Pictures stay out of the copy. Repeat exactly the lines from the first entry below through the line that contains "- Absurd Hackathon", and nothing beyond.
---------- DATA SUPPLIED
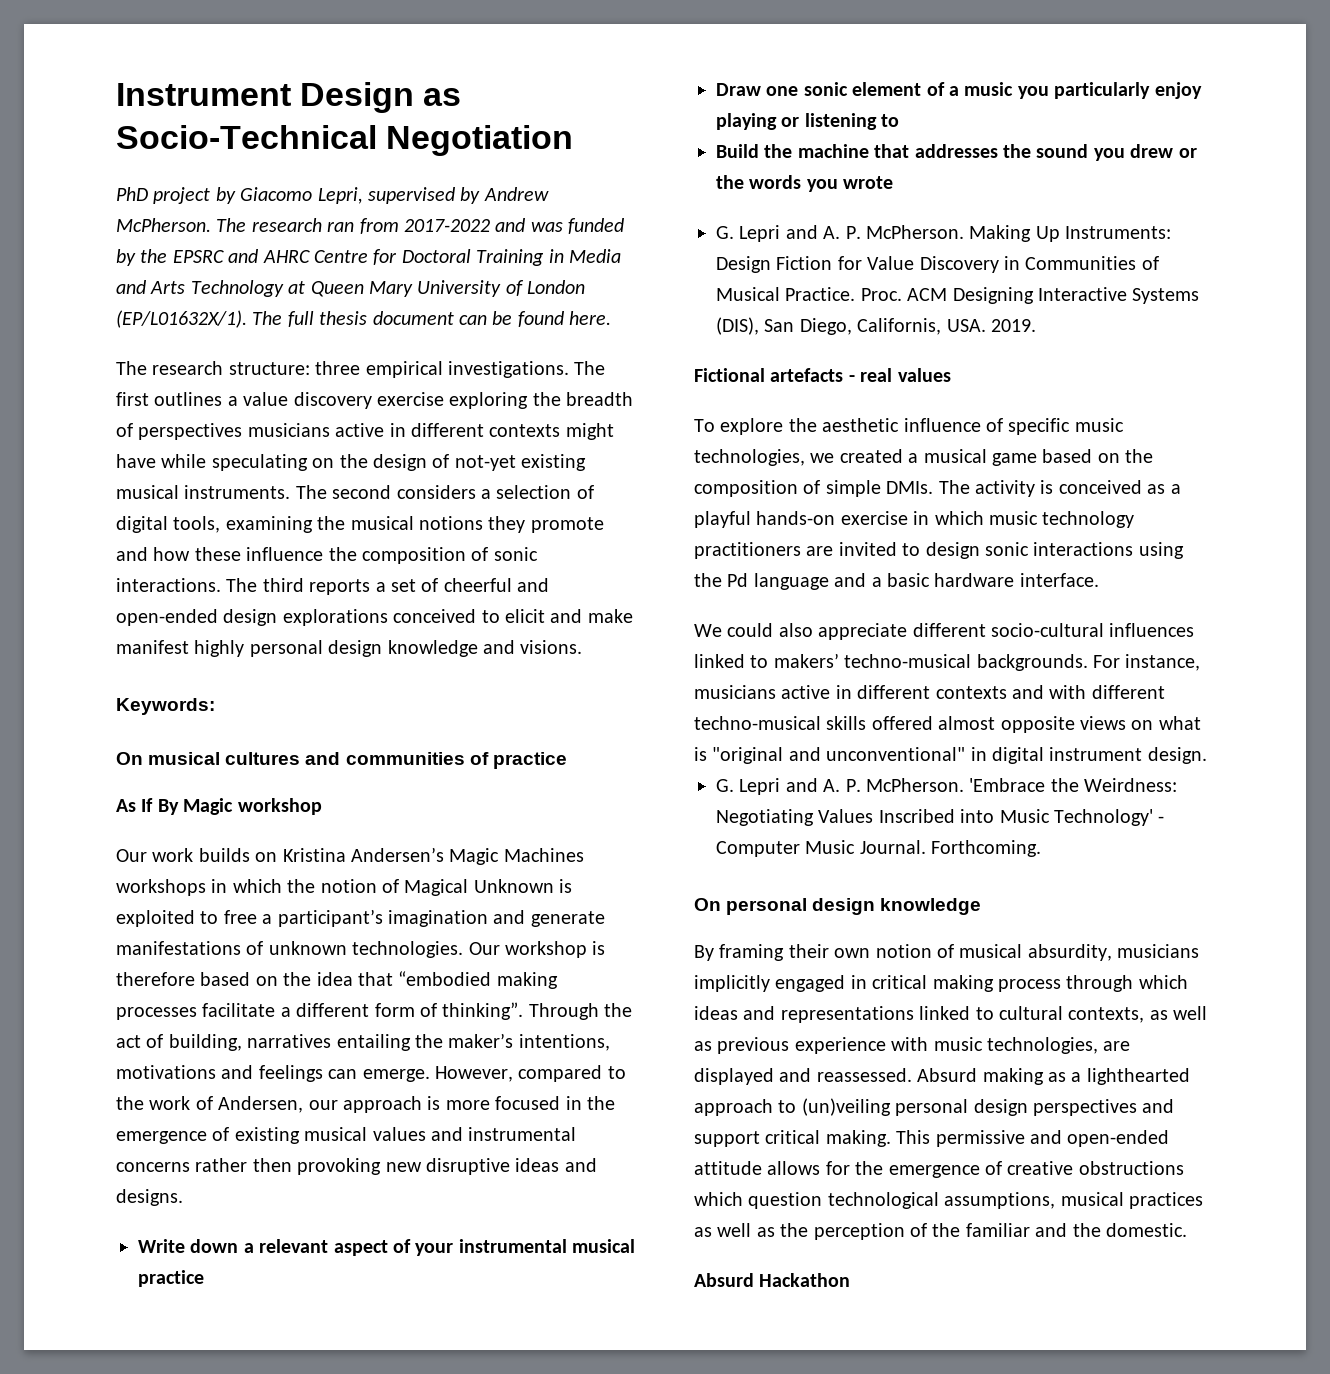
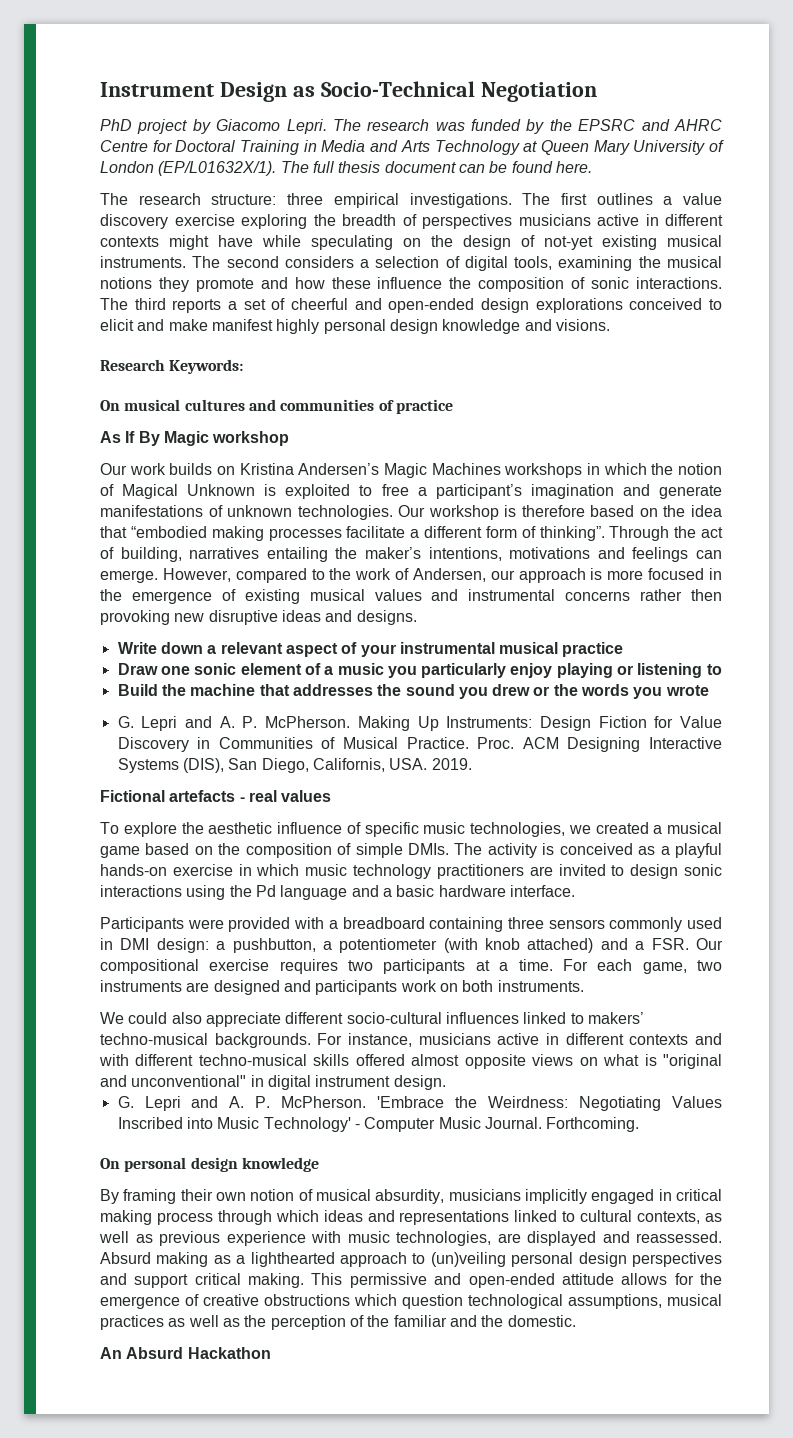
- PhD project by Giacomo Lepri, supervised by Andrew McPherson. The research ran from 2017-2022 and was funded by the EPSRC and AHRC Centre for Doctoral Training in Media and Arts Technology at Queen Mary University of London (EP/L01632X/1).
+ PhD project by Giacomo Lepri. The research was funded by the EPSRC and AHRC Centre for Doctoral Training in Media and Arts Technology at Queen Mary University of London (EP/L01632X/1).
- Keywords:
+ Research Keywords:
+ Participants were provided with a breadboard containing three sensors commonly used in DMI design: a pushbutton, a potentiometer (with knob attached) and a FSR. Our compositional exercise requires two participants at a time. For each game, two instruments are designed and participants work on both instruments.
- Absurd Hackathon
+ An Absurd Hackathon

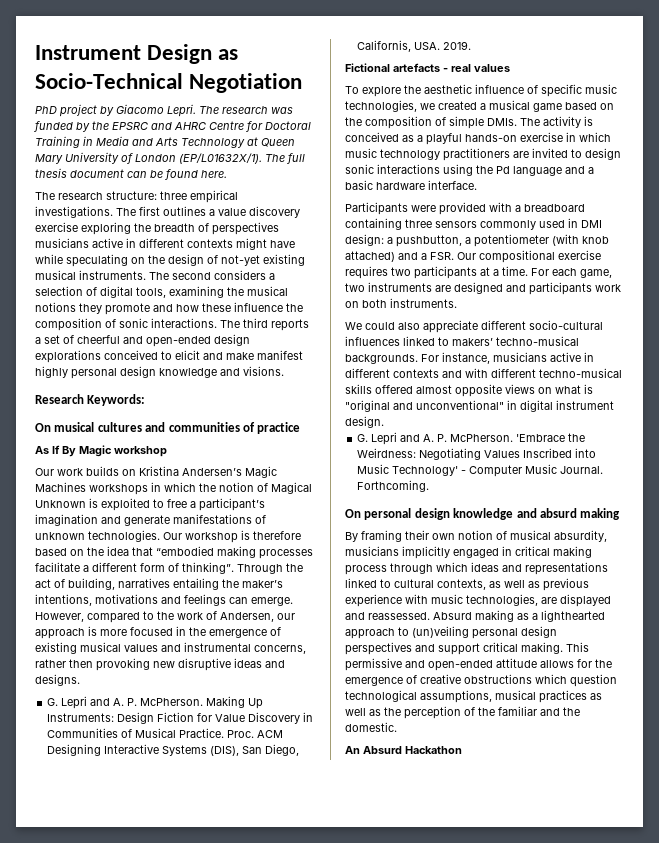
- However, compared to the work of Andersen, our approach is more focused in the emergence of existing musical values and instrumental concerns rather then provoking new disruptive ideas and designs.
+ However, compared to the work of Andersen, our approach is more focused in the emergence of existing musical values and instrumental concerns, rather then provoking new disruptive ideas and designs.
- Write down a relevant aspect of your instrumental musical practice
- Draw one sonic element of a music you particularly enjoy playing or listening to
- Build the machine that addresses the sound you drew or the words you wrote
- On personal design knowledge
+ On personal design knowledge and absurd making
--------------------
RESPONSE BELOW:
- PhD project by Giacomo Lepri, supervised by Andrew McPherson. The research ran from 2017-2022 and was funded by the EPSRC and AHRC Centre for Doctoral Training in Media and Arts Technology at Queen Mary University of London (EP/L01632X/1).
+ PhD project by Giacomo Lepri. The research was funded by the EPSRC and AHRC Centre for Doctoral Training in Media and Arts Technology at Queen Mary University of London (EP/L01632X/1).
- Keywords:
+ Research Keywords:
+ Participants were provided with a breadboard containing three sensors commonly used in DMI design: a pushbutton, a potentiometer (with knob attached) and a FSR. Our compositional exercise requires two participants at a time. For each game, two instruments are designed and participants work on both instruments.
- Absurd Hackathon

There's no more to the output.